## Dataset excerpts
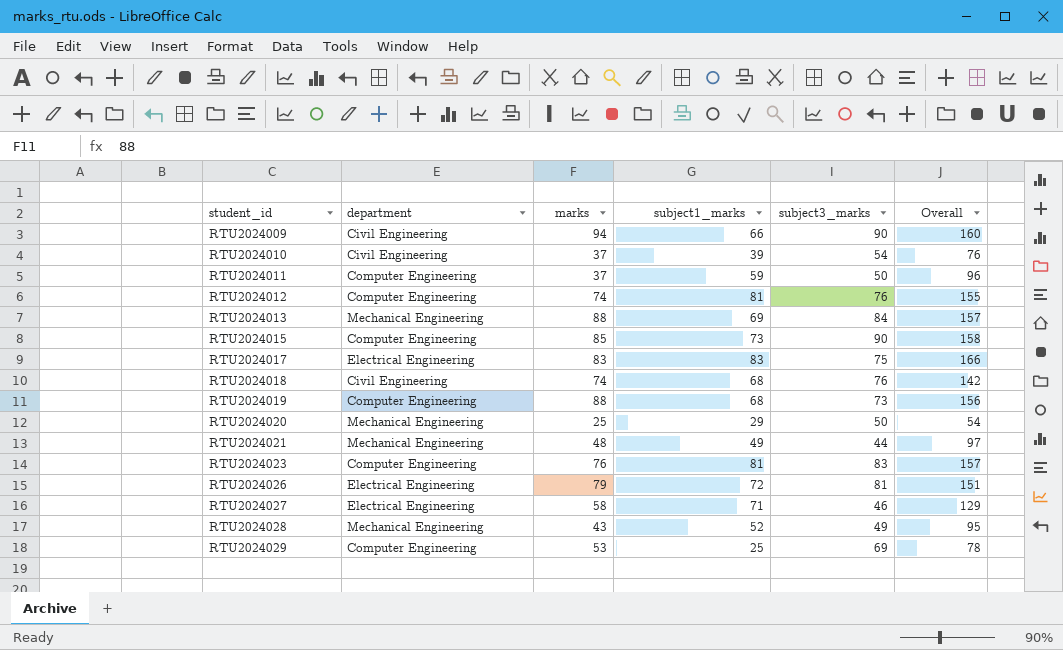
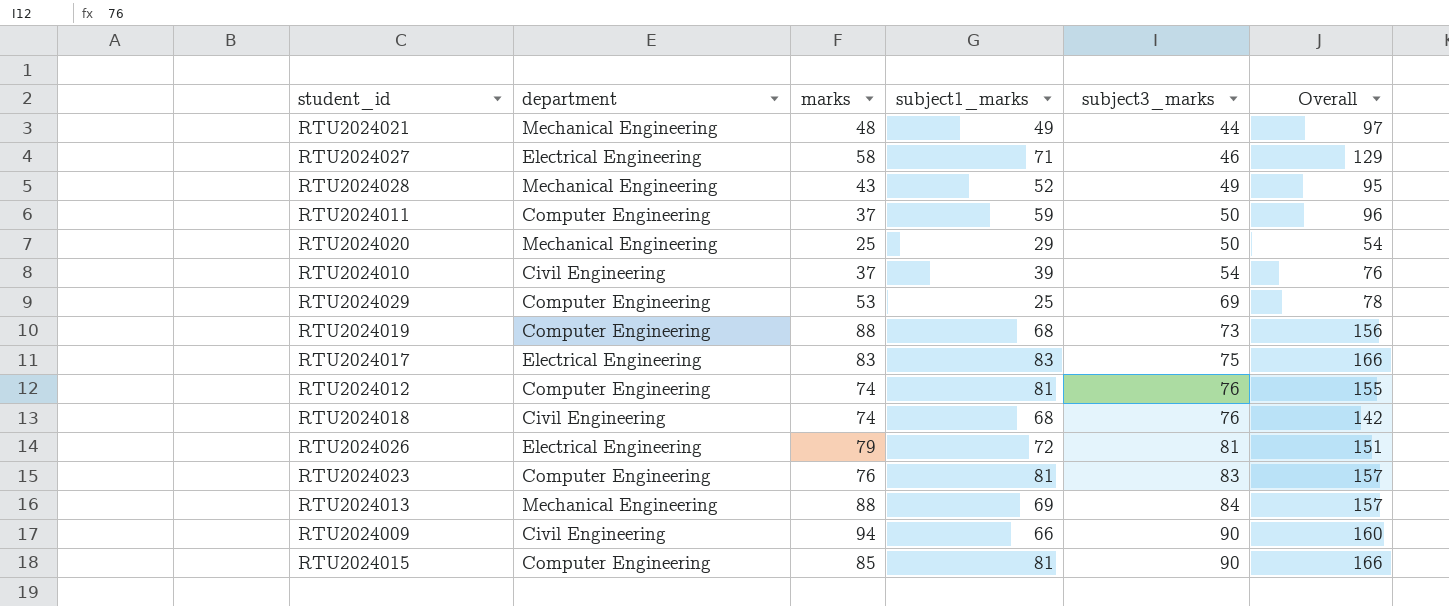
row order: student_id ascending -> subject3_marks ascending
RTU2024015 | subject1_marks: 73 -> 81
RTU2024015 | Overall: 158 -> 166

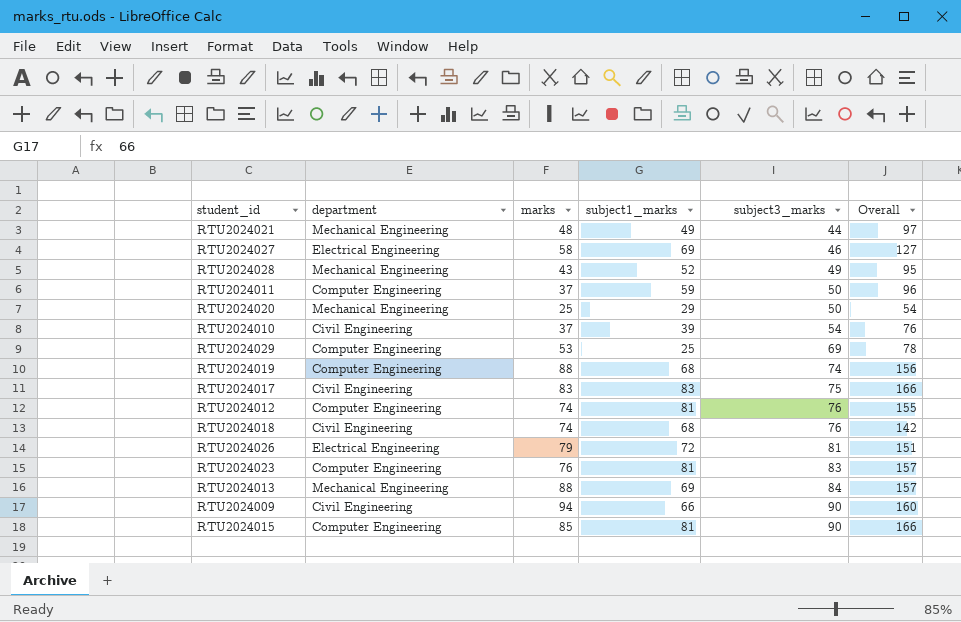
RTU2024027 | subject1_marks: 71 -> 69
RTU2024027 | Overall: 129 -> 127
RTU2024019 | subject3_marks: 73 -> 74
RTU2024017 | department: Electrical Engineering -> Civil Engineering

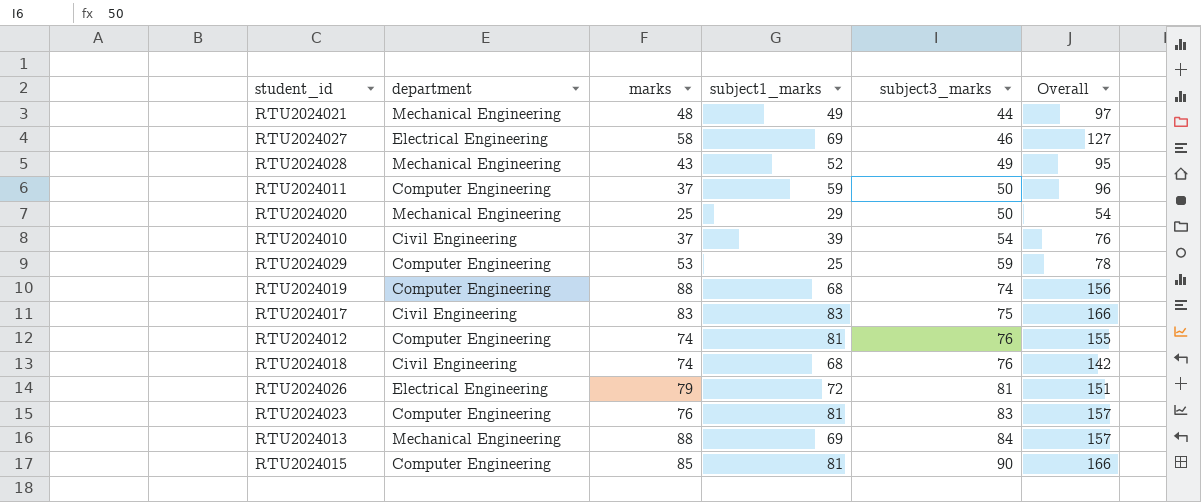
row RTU2024009: Civil Engineering | 94 | 66 | 90 | 160 -> none
RTU2024029 | subject3_marks: 69 -> 59

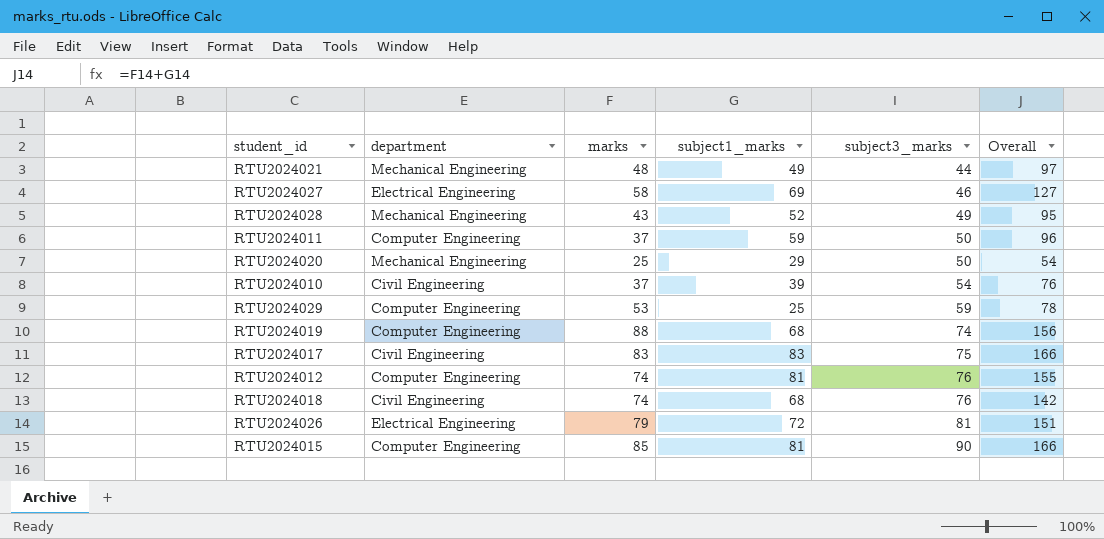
row RTU2024023: Computer Engineering | 76 | 81 | 83 | 157 -> none
row RTU2024013: Mechanical Engineering | 88 | 69 | 84 | 157 -> none

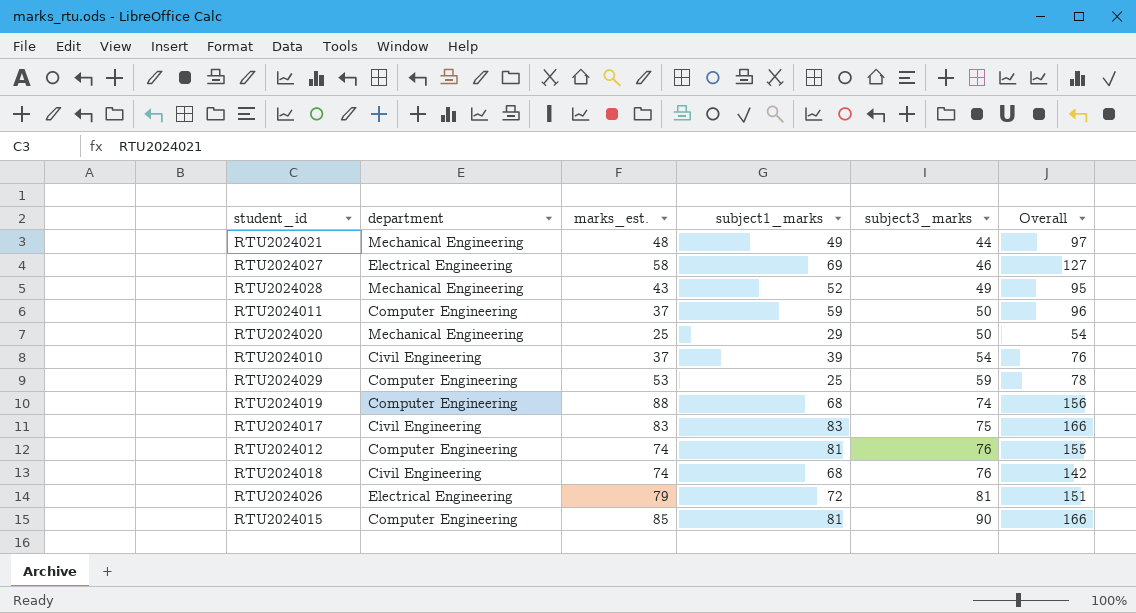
column name: marks -> marks_est.

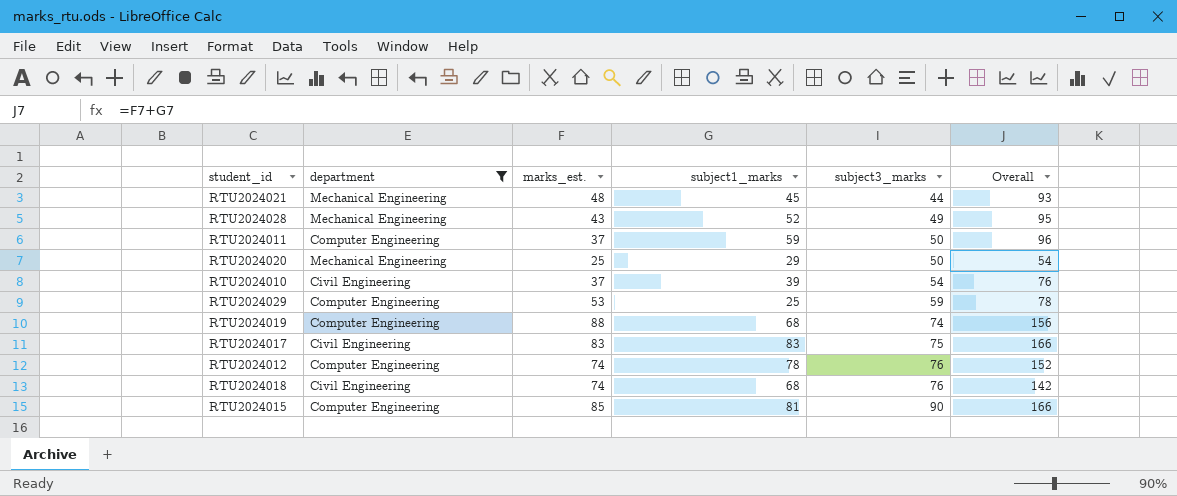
filter: none -> department != Electrical Engineering
RTU2024021 | subject1_marks: 49 -> 45
RTU2024021 | Overall: 97 -> 93
RTU2024012 | subject1_marks: 81 -> 78
RTU2024012 | Overall: 155 -> 152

## Try it
Please give a word-for-word repetition of the lines from the one containing "RTU2024021 | Overall: 97 -> 93" through the last line of the data above, including both, and nothing besides.

## Solved exercise
RTU2024021 | Overall: 97 -> 93
RTU2024012 | subject1_marks: 81 -> 78
RTU2024012 | Overall: 155 -> 152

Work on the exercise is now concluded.